Data for processing:

━━━━━━━━━━━━━━━━━━━━━━━━━━━━━━

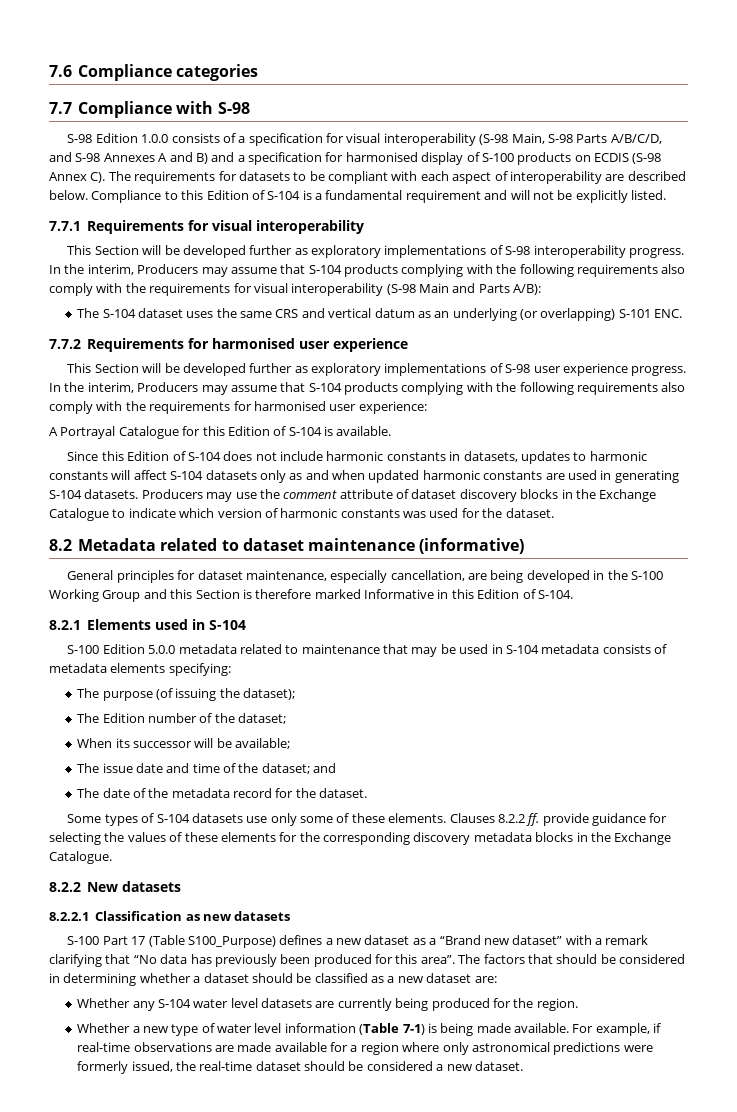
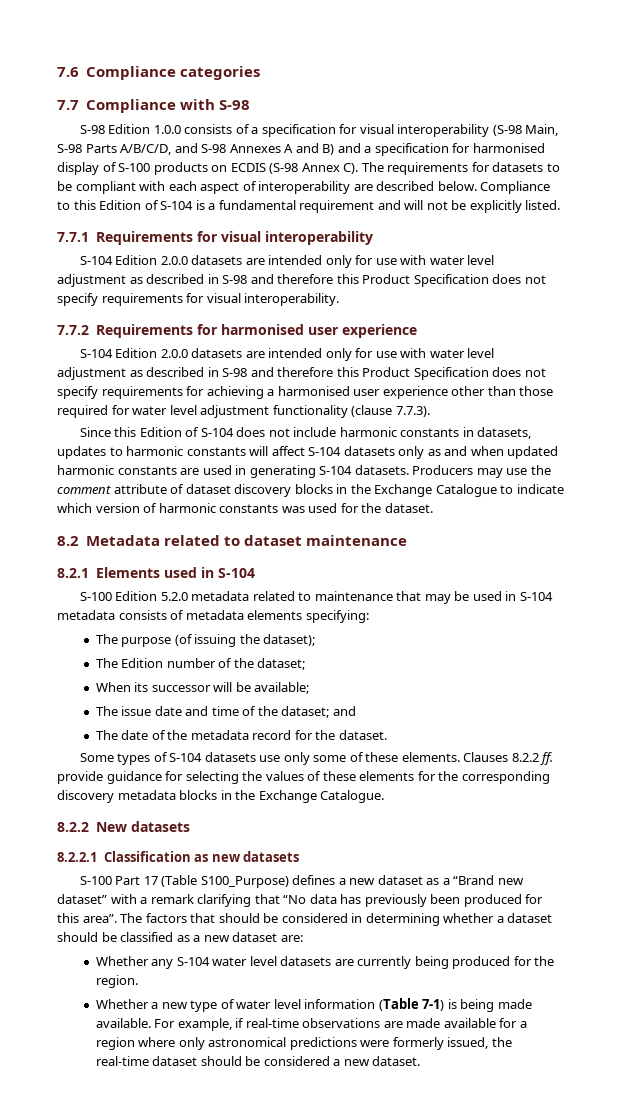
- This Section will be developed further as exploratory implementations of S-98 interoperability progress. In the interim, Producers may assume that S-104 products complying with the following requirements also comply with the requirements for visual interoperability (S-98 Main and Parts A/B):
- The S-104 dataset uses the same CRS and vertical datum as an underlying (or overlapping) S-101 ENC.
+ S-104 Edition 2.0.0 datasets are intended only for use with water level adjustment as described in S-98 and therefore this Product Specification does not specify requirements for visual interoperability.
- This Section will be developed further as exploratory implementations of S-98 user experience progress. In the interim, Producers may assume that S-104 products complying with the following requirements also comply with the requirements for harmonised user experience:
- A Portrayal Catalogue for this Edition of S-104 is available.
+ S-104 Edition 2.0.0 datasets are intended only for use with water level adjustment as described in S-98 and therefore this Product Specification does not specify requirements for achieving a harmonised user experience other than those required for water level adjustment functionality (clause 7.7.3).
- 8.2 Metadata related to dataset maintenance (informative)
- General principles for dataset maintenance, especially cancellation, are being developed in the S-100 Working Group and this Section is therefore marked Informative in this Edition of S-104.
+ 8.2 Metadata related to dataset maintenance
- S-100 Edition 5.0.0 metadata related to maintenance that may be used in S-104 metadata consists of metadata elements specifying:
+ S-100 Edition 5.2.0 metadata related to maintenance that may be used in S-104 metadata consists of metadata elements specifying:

━━━━━━━━━━━━━━━━━━━━━━━━━━━━━━

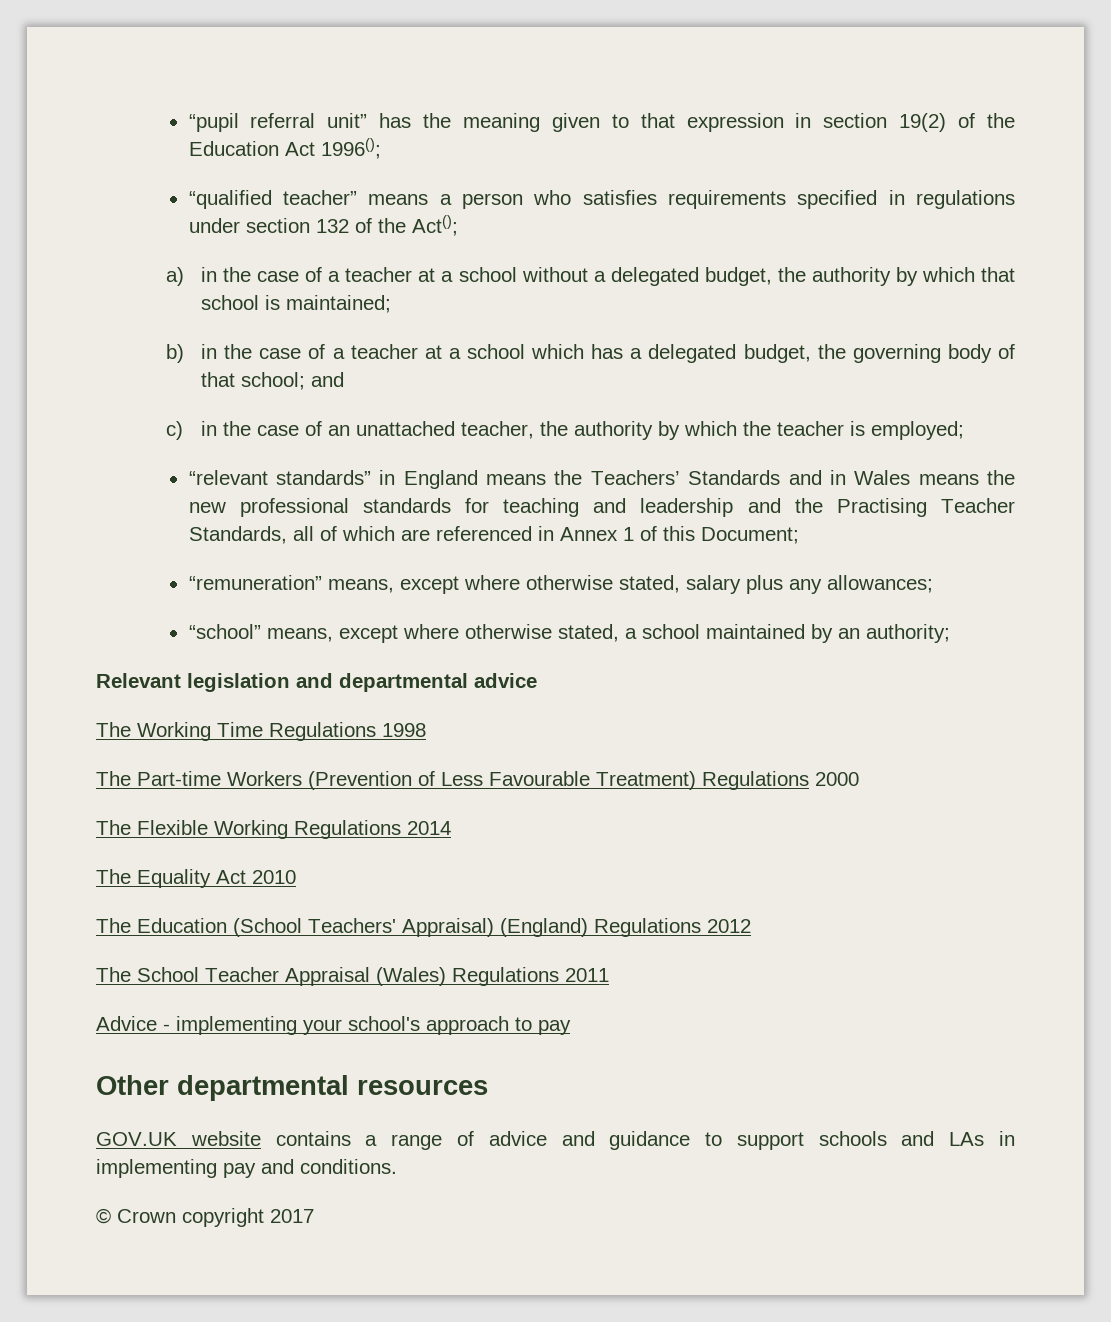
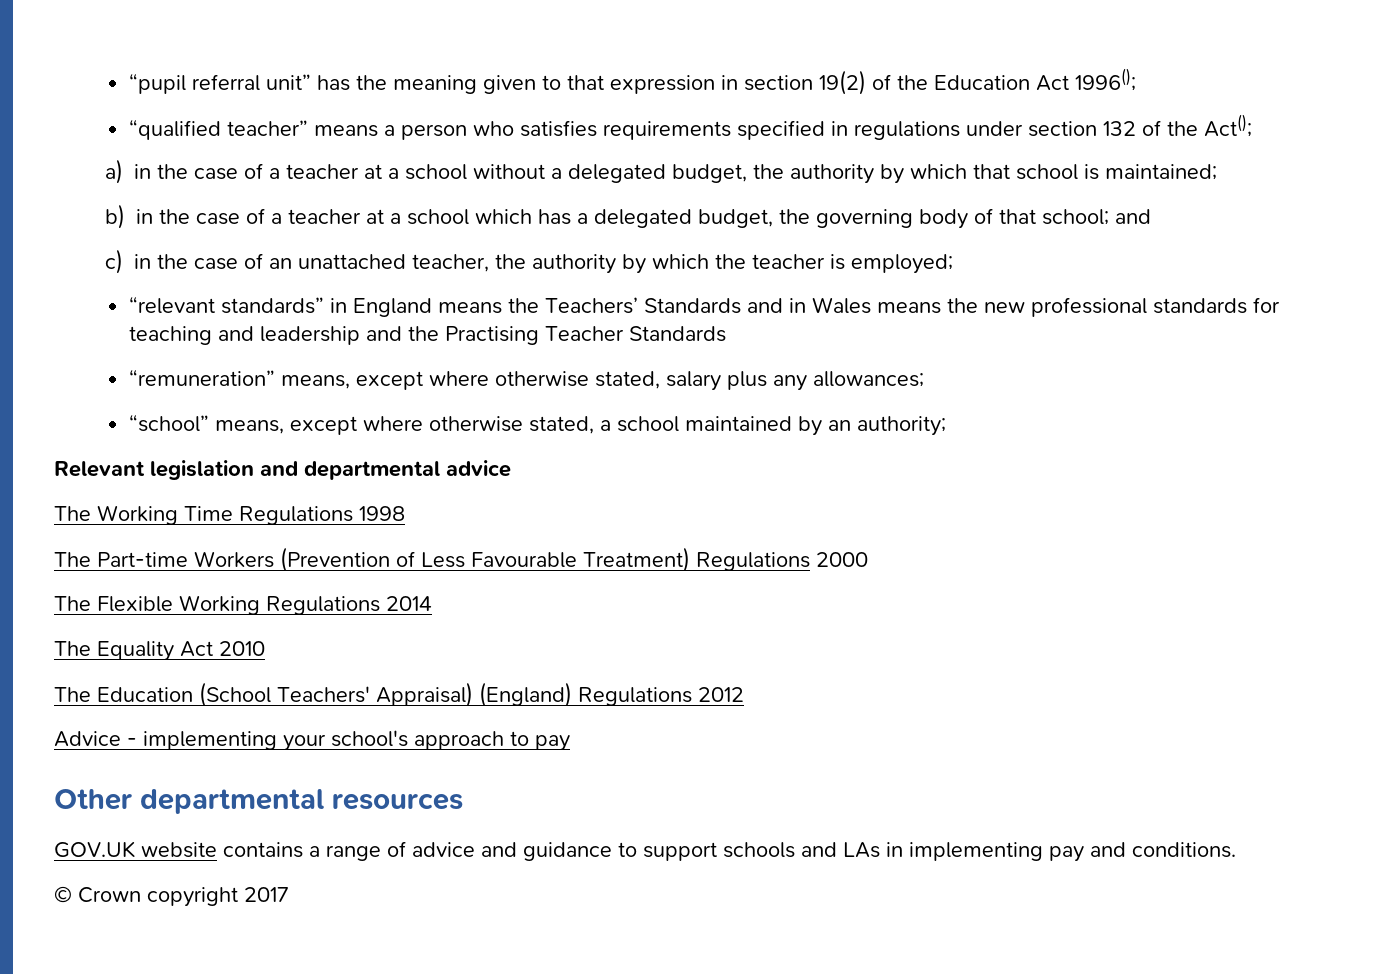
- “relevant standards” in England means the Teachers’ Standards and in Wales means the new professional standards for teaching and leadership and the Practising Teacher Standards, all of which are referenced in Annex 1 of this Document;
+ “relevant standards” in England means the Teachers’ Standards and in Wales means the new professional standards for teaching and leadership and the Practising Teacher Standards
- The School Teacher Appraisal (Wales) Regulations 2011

━━━━━━━━━━━━━━━━━━━━━━━━━━━━━━

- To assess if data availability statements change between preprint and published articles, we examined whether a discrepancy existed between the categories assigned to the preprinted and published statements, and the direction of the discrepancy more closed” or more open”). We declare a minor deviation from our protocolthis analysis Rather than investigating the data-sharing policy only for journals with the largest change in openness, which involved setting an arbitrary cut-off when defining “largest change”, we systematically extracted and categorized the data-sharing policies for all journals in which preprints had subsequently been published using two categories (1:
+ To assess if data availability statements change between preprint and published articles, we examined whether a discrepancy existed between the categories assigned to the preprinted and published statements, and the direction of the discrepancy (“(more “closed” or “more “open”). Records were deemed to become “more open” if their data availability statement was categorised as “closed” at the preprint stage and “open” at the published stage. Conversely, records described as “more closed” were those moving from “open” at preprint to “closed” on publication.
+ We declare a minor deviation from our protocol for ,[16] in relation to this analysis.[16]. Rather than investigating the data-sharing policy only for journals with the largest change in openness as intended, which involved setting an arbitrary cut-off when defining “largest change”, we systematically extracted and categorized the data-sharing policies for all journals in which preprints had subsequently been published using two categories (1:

━━━━━━━━━━━━━━━━━━━━━━━━━━━━━━

What the task requires: All that is wanted is a faithful reproduction of the line above with "- The S-104", the line with "- General principles", and every line in between.

Task answer:
- The S-104 dataset uses the same CRS and vertical datum as an underlying (or overlapping) S-101 ENC.
+ S-104 Edition 2.0.0 datasets are intended only for use with water level adjustment as described in S-98 and therefore this Product Specification does not specify requirements for visual interoperability.
- This Section will be developed further as exploratory implementations of S-98 user experience progress. In the interim, Producers may assume that S-104 products complying with the following requirements also comply with the requirements for harmonised user experience:
- A Portrayal Catalogue for this Edition of S-104 is available.
+ S-104 Edition 2.0.0 datasets are intended only for use with water level adjustment as described in S-98 and therefore this Product Specification does not specify requirements for achieving a harmonised user experience other than those required for water level adjustment functionality (clause 7.7.3).
- 8.2 Metadata related to dataset maintenance (informative)
- General principles for dataset maintenance, especially cancellation, are being developed in the S-100 Working Group and this Section is therefore marked Informative in this Edition of S-104.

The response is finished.